From the data below, retype exactly the lines starting with the one that contains "2018: none -> 13300" and ending with the one that contains "2029: none -> 229500", both included.
***** Recorded information
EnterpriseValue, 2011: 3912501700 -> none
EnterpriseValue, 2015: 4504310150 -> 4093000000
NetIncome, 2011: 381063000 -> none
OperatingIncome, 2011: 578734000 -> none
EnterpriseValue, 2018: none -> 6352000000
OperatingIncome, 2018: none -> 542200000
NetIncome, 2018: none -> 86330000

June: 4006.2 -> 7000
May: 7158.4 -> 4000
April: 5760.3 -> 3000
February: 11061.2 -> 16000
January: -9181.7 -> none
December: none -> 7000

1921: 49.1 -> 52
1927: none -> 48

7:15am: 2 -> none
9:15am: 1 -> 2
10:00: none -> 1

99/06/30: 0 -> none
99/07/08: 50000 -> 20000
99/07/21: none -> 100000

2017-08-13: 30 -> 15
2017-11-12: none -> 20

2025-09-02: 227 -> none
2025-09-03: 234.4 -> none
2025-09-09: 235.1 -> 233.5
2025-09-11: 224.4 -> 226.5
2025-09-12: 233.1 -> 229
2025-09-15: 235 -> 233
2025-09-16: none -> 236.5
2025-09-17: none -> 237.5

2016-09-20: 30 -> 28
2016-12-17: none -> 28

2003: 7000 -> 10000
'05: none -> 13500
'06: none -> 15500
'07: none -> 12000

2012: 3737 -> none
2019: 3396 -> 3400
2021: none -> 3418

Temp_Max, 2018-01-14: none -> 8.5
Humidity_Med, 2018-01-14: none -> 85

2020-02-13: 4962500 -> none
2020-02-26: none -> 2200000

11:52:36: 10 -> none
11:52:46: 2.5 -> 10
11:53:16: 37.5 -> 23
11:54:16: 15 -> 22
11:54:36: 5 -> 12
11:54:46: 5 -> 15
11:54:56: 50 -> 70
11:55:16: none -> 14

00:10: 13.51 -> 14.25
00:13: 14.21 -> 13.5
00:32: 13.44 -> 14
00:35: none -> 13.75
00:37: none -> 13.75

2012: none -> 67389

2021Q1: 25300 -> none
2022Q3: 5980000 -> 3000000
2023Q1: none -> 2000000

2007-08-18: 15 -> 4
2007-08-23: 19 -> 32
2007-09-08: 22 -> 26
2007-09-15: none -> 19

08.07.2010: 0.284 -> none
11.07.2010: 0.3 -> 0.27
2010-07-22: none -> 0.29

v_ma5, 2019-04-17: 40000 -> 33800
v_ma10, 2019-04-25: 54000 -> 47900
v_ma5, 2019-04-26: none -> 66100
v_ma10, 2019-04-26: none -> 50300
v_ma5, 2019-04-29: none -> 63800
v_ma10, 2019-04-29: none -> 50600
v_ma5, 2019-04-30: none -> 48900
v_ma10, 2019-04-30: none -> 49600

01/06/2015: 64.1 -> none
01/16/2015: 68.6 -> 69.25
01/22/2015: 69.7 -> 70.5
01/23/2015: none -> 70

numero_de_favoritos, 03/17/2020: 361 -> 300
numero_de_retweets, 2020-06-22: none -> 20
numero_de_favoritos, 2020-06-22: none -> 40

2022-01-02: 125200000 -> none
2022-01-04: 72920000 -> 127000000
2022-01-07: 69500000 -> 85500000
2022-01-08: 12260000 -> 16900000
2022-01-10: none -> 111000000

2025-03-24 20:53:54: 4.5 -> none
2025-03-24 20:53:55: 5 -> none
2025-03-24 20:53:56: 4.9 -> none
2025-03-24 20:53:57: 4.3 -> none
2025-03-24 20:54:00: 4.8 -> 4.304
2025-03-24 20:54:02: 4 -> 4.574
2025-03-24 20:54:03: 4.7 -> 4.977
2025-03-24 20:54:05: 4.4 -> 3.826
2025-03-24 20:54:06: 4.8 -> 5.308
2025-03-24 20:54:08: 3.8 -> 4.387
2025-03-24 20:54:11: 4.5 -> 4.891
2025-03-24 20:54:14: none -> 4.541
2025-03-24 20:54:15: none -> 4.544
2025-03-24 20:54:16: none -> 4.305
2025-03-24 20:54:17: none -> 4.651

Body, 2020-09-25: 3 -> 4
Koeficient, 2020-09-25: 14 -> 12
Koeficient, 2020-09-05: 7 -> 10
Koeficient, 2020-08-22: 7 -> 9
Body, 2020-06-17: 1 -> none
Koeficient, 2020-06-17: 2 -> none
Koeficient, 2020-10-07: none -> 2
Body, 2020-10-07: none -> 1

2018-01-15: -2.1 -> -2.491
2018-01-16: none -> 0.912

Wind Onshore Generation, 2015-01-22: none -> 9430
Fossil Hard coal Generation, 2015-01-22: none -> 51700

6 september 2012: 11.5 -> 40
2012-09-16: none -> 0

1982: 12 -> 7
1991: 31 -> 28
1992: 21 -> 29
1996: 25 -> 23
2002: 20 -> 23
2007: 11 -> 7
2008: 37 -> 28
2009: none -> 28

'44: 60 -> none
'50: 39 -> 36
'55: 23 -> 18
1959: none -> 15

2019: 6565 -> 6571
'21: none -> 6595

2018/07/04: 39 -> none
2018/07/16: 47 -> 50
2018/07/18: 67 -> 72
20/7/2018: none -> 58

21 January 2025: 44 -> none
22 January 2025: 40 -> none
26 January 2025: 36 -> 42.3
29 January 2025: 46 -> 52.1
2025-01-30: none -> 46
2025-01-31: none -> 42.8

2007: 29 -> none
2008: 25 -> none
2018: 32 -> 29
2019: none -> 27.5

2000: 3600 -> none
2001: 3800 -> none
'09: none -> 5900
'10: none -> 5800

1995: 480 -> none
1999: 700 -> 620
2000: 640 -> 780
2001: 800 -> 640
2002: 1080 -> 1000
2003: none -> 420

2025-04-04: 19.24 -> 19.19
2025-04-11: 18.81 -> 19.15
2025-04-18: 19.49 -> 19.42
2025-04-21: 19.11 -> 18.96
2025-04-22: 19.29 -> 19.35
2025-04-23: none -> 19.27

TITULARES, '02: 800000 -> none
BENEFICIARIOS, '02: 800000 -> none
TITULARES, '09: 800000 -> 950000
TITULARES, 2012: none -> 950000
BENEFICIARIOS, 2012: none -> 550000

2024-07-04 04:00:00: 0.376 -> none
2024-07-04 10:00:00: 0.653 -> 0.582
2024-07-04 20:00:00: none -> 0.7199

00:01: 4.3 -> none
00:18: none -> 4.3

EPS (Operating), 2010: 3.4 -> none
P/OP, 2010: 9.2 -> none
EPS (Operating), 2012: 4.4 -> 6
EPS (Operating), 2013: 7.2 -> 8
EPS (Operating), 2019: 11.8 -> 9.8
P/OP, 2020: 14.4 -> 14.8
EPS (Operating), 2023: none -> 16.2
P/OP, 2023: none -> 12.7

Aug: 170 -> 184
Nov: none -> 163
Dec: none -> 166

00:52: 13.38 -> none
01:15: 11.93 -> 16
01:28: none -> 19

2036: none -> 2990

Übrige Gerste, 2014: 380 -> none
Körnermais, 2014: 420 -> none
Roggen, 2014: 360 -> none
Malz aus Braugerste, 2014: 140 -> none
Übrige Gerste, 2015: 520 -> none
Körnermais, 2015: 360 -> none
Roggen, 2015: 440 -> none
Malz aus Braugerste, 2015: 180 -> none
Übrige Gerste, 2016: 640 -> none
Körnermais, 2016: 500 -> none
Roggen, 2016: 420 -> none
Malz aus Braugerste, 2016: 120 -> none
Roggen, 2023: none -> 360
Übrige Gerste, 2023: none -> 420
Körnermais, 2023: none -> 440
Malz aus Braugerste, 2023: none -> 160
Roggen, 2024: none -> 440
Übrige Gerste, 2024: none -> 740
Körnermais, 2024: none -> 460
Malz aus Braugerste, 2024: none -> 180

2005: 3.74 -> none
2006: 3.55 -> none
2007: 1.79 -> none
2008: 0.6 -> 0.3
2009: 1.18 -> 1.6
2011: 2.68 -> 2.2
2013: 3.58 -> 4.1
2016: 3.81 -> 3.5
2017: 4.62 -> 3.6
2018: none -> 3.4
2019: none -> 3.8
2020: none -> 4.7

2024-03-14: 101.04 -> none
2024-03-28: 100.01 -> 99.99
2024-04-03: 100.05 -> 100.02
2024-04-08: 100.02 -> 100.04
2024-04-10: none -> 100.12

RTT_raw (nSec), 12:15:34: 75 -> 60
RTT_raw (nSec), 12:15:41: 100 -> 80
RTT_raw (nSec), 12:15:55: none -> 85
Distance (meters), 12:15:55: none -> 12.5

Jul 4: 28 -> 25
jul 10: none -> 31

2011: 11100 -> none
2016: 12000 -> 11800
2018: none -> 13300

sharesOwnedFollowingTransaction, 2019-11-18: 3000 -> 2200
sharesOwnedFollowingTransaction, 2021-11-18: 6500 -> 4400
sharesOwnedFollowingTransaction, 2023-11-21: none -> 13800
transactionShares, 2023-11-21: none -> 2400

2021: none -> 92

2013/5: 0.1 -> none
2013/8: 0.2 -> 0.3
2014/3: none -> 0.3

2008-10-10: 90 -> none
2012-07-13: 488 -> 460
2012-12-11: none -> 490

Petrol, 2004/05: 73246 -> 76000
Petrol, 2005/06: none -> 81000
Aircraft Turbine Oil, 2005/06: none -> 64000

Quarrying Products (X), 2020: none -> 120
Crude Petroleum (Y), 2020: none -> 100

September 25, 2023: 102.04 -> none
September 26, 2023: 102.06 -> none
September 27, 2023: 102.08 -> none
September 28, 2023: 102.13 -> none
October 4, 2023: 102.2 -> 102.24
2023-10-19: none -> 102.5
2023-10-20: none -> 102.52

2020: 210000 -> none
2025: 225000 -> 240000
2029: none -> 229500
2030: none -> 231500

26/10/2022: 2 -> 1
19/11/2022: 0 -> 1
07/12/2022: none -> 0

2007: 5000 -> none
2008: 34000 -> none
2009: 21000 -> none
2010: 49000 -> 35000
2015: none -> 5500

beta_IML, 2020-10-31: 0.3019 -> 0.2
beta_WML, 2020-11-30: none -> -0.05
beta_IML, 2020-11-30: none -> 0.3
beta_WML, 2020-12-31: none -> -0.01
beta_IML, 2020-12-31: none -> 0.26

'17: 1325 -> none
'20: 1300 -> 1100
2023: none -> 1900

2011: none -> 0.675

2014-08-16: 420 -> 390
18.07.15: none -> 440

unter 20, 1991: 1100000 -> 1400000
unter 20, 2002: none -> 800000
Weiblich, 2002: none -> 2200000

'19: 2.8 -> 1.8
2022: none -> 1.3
**********
● Response:
2018: none -> 13300

sharesOwnedFollowingTransaction, 2019-11-18: 3000 -> 2200
sharesOwnedFollowingTransaction, 2021-11-18: 6500 -> 4400
sharesOwnedFollowingTransaction, 2023-11-21: none -> 13800
transactionShares, 2023-11-21: none -> 2400

2021: none -> 92

2013/5: 0.1 -> none
2013/8: 0.2 -> 0.3
2014/3: none -> 0.3

2008-10-10: 90 -> none
2012-07-13: 488 -> 460
2012-12-11: none -> 490

Petrol, 2004/05: 73246 -> 76000
Petrol, 2005/06: none -> 81000
Aircraft Turbine Oil, 2005/06: none -> 64000

Quarrying Products (X), 2020: none -> 120
Crude Petroleum (Y), 2020: none -> 100

September 25, 2023: 102.04 -> none
September 26, 2023: 102.06 -> none
September 27, 2023: 102.08 -> none
September 28, 2023: 102.13 -> none
October 4, 2023: 102.2 -> 102.24
2023-10-19: none -> 102.5
2023-10-20: none -> 102.52

2020: 210000 -> none
2025: 225000 -> 240000
2029: none -> 229500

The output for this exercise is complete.